COMMENT: We cannot truly encourage others to love Jesus unless we love Him ourselves. Similarly, we know that we do not truly love Jesus unless we want others to know and love Him.
Fr Doyle was a most effective mission preacher and retreat master who longed to make Jesus known and loved. O’Rahilly reports that during some missions, Fr Doyle could be found at the docks at midnight searching out sailors arriving into port, urging them to come to the church and occasionally hearing their confessions on the spot. He could also be found the next day before 6.00am, searching out those on their way to work in factories. Fr Doyle was an indefatigable apostle, seeking out the lost sheep wherever they may be. We could do well to learn from his approach…
Fr Doyle’s efforts found much success. As he wrote once in a letter:
I have not met a single refusal to come to the mission or to confession so far during my missionary career. Why should there be one because Jesus for some mysterious reason seems to delight in using perhaps the most wretched of all His priests as the channel of His grace? When I go to see a hard hopeless case, I cannot describe what happens exactly, but I seem to be able to lift up my heart like a cup and pour grace and the love of God upon that poor soul. I can see the result instantly, almost like the melting of snow.
Today the Church commemorates St Clement Mary Hofbauer, the great Redemptorist preacher and Apostle of Vienna who died in 1820. As the bull of St Clement’s canonisation (1909) pointed out:
He used every effort to bring sinners to penance and confession…He sought this from God through the intercession of the Blessed Virgin and the saints; to obtain this he afflicted his body.
Fr Doyle seems to have adopted a similar methodology. As O’Rahilly reports:
After an arduous day’s work in pulpit and confessional he would often spenda good part of the night before the Tabernacle, cutting his sleep down to three or four hours. Thus during a mission in Drogheda, the curate observed that Fr.
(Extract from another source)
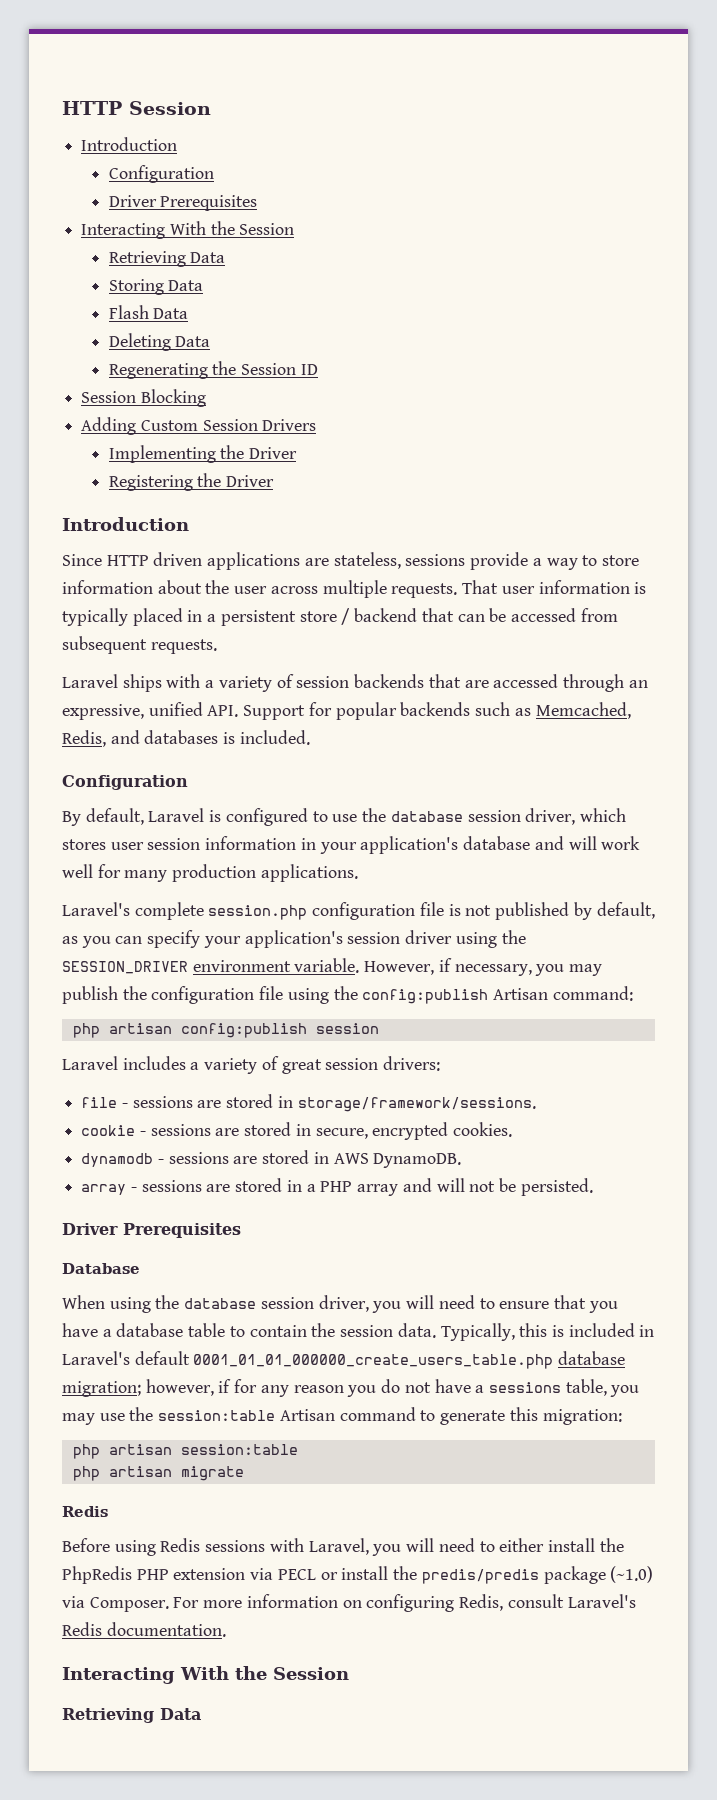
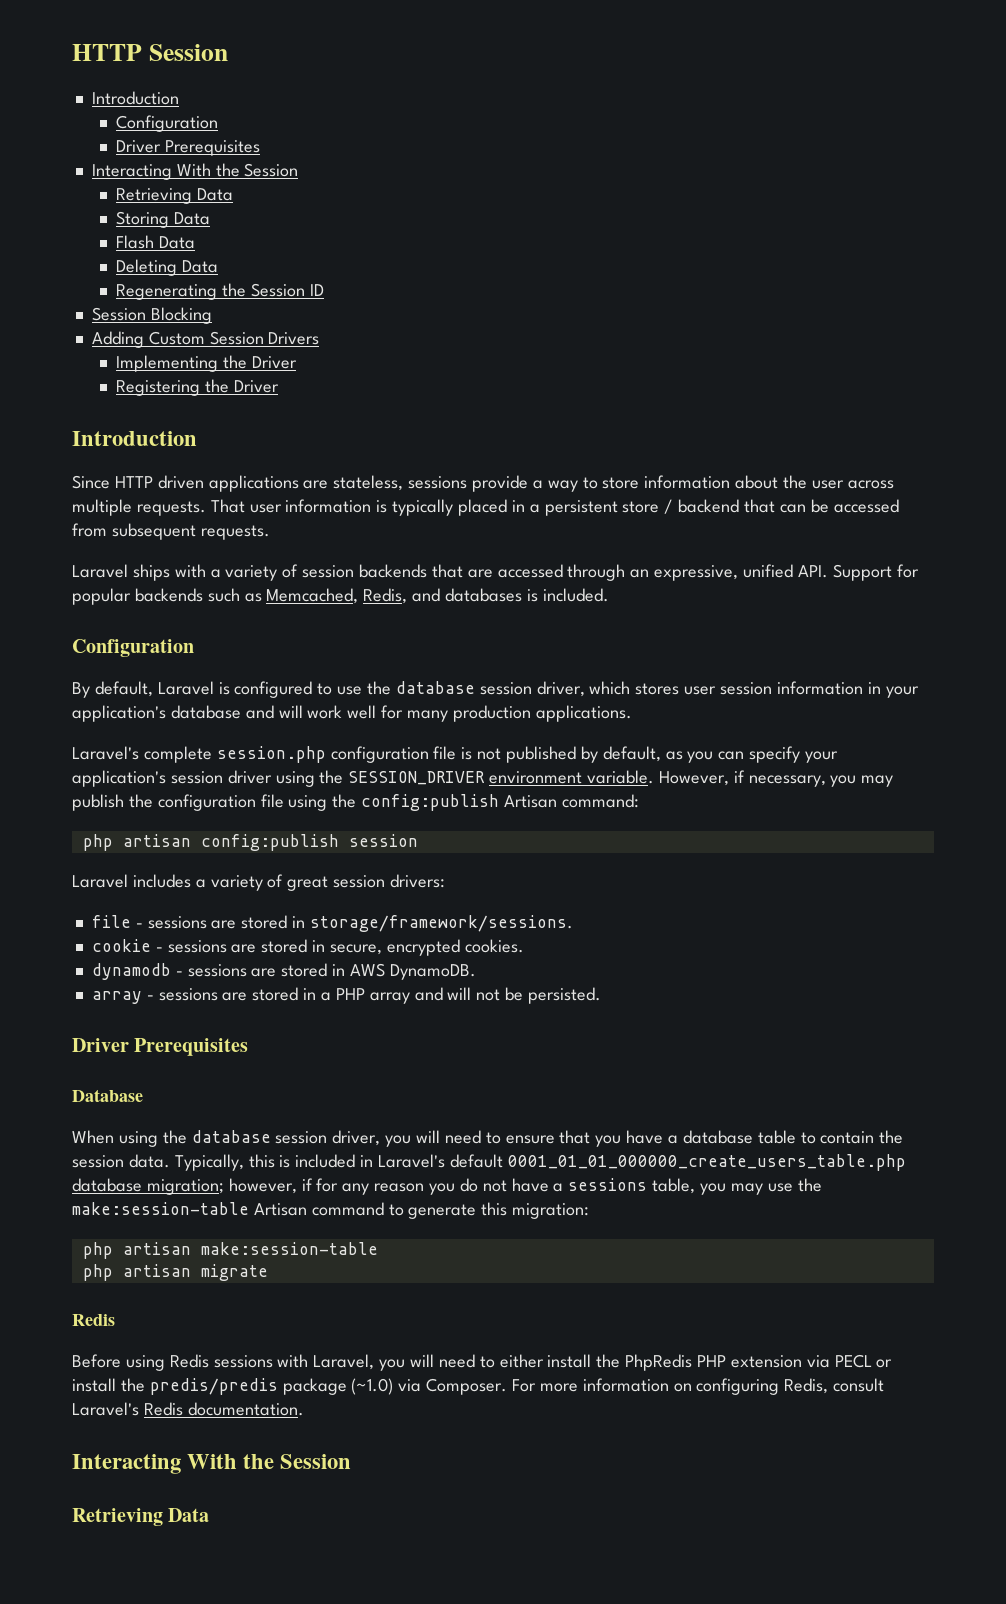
- Typically, this is included in Laravel's default 0001_01_01_000000_create_users_table.php database migration; however, if for any reason you do not have a sessions table, you may use the session:table Artisan command to generate this migration:
+ Typically, this is included in Laravel's default 0001_01_01_000000_create_users_table.php database migration; however, if for any reason you do not have a sessions table, you may use the make:session-table Artisan command to generate this migration:
- php artisan session:table
+ php artisan make:session-table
Doyle, on emerging from his confessional at eleven o’clock at night, used to retire to the little oratory and remain on his knees before the Blessed Sacrament until the clock struck two; yet he was always up and out of the house before any one else was astir.
In applying these ideas to our own lives, perhaps we should consider the apostolic opportunities that present themselves to us every day. For many of us there will be several opportunities to discuss the faith or to defend the Church in conversations in friends and colleagues. And of course there is the permanent apostolate of good example that we can exercise all day everyday.
We should not absolve ourselves of our apostolic obligations, thinking it to be the job of others. Those of us who are lay people have an important role in this regard. Let us look to the example of Fr Doyle, St Clement and all of the other great apostles of the Church for examples of creativity and effectiveness in bringing the good news of salvation to others.